A PRE-ANNOTATION TOOL FOR EVENT EXTRACTION IN CARDIOLOGY AMBULATORY TEXTS IN BRAZILIAN PORTUGUESE
Resumo
Clinical texts offer medical information regarding the patients that are not present elsewhere, so creating tools that automatically extract this information can provide better and more personalized patient care. Creating these tools demands advanced machine learning techniques that require annotated data provided by burdensome annotation processes. Thus, we proposed a dictionary-based pre-annotation tool to diminish the burden of manually annotating all mentions over the texts.
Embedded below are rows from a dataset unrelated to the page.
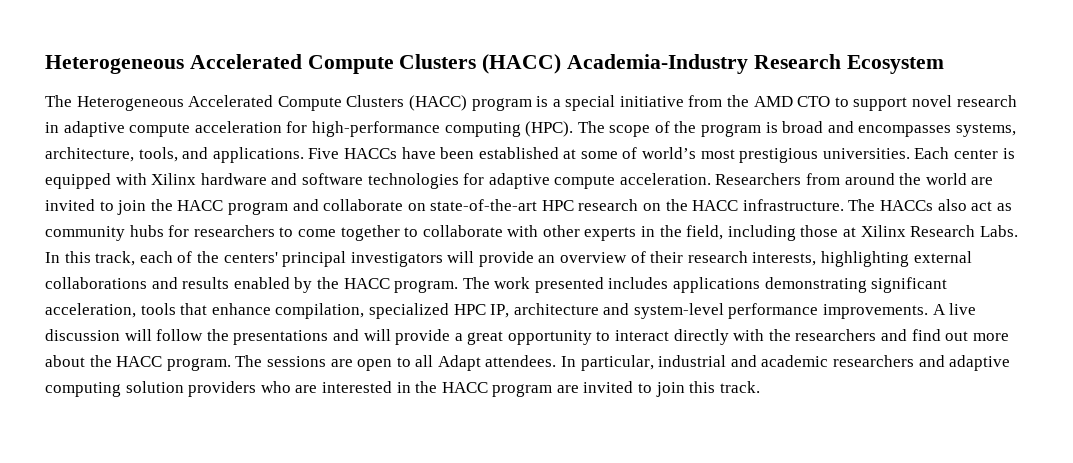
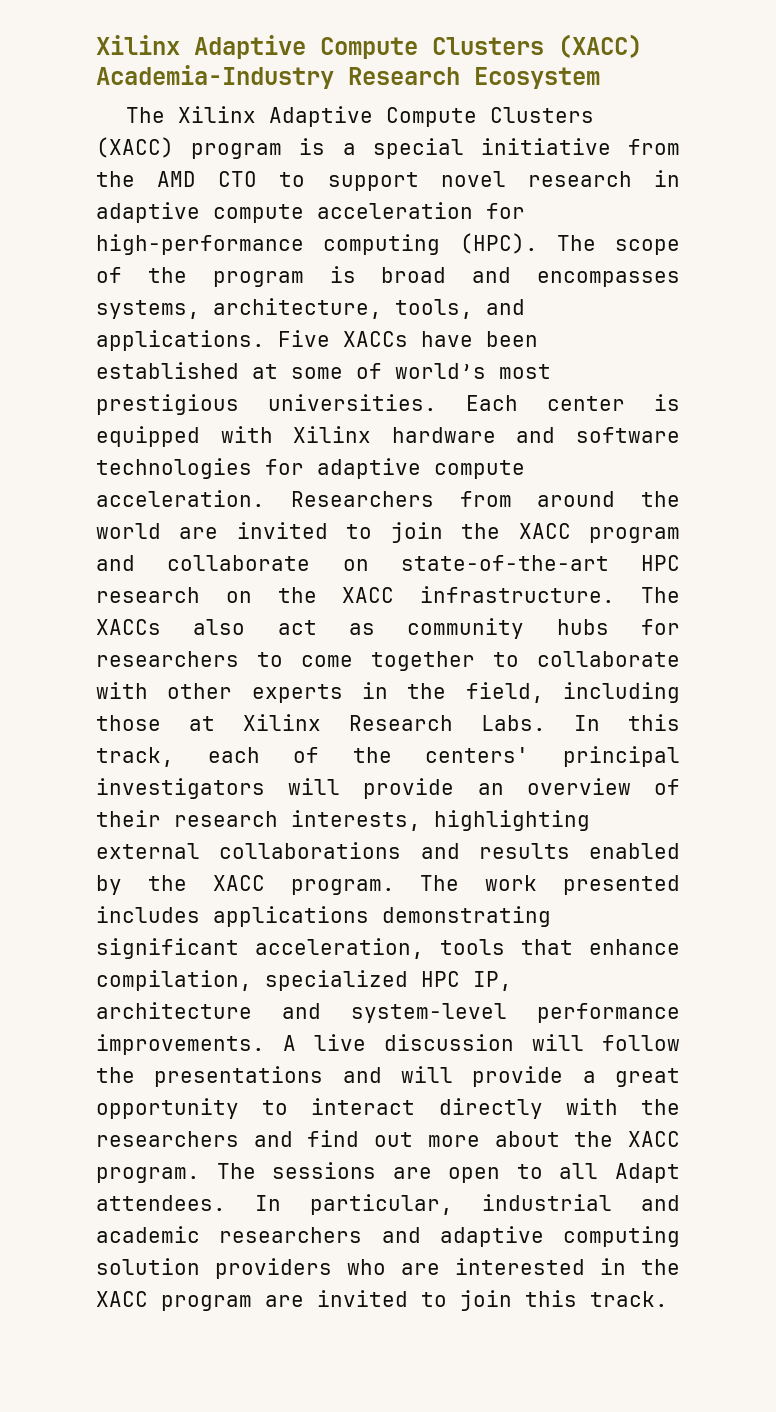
- Heterogeneous Accelerated Compute Clusters (HACC) Academia-Industry Research Ecosystem
+ Xilinx Adaptive Compute Clusters (XACC) Academia-Industry Research Ecosystem
- The Heterogeneous Accelerated Compute Clusters (HACC) program is a special initiative from the AMD CTO to support novel research in adaptive compute acceleration for high-performance computing (HPC).
+ The Xilinx Adaptive Compute Clusters (XACC) program is a special initiative from the AMD CTO to support novel research in adaptive compute acceleration for high-performance computing (HPC).
- Five HACCs have been established at some of world’s most prestigious universities.
+ Five XACCs have been established at some of world’s most prestigious universities.
- Researchers from around the world are invited to join the HACC program and collaborate on state-of-the-art HPC research on the HACC infrastructure.
+ Researchers from around the world are invited to join the XACC program and collaborate on state-of-the-art HPC research on the XACC infrastructure.
- The HACCs also act as community hubs for researchers to come together to collaborate with other experts in the field, including those at Xilinx Research Labs.
+ The XACCs also act as community hubs for researchers to come together to collaborate with other experts in the field, including those at Xilinx Research Labs.
- In this track, each of the centers' principal investigators will provide an overview of their research interests, highlighting external collaborations and results enabled by the HACC program.
+ In this track, each of the centers' principal investigators will provide an overview of their research interests, highlighting external collaborations and results enabled by the XACC program.
- A live discussion will follow the presentations and will provide a great opportunity to interact directly with the researchers and find out more about the HACC program.
+ A live discussion will follow the presentations and will provide a great opportunity to interact directly with the researchers and find out more about the XACC program.
- In particular, industrial and academic researchers and adaptive computing solution providers who are interested in the HACC program are invited to join this track.
+ In particular, industrial and academic researchers and adaptive computing solution providers who are interested in the XACC program are invited to join this track.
We developed a pre-annotation tool to help in our event annotation for cardiology ambulatory texts. The pre-annotation tool was based on a dictionary created during the annotator's training phase and four rounds of the annotation process. We annotated 126 texts with three annotators from the medicine course. We evaluated the pre-annotation performance based on the inter-annotator agreement, the annotation time, the annotation speed, and the pre-annotation coverage (the number of correct pre-annotations present in the gold standard). We concluded that our dictionary's refinement was beneficial to our pre-annotation; it raised the pre-annotation coverage while not reducing the inter-annotator agreement. We noticed that our annotation time decreased over the rounds, which is expected due to the annotators getting used to the annotation guideline and annotation tool over time.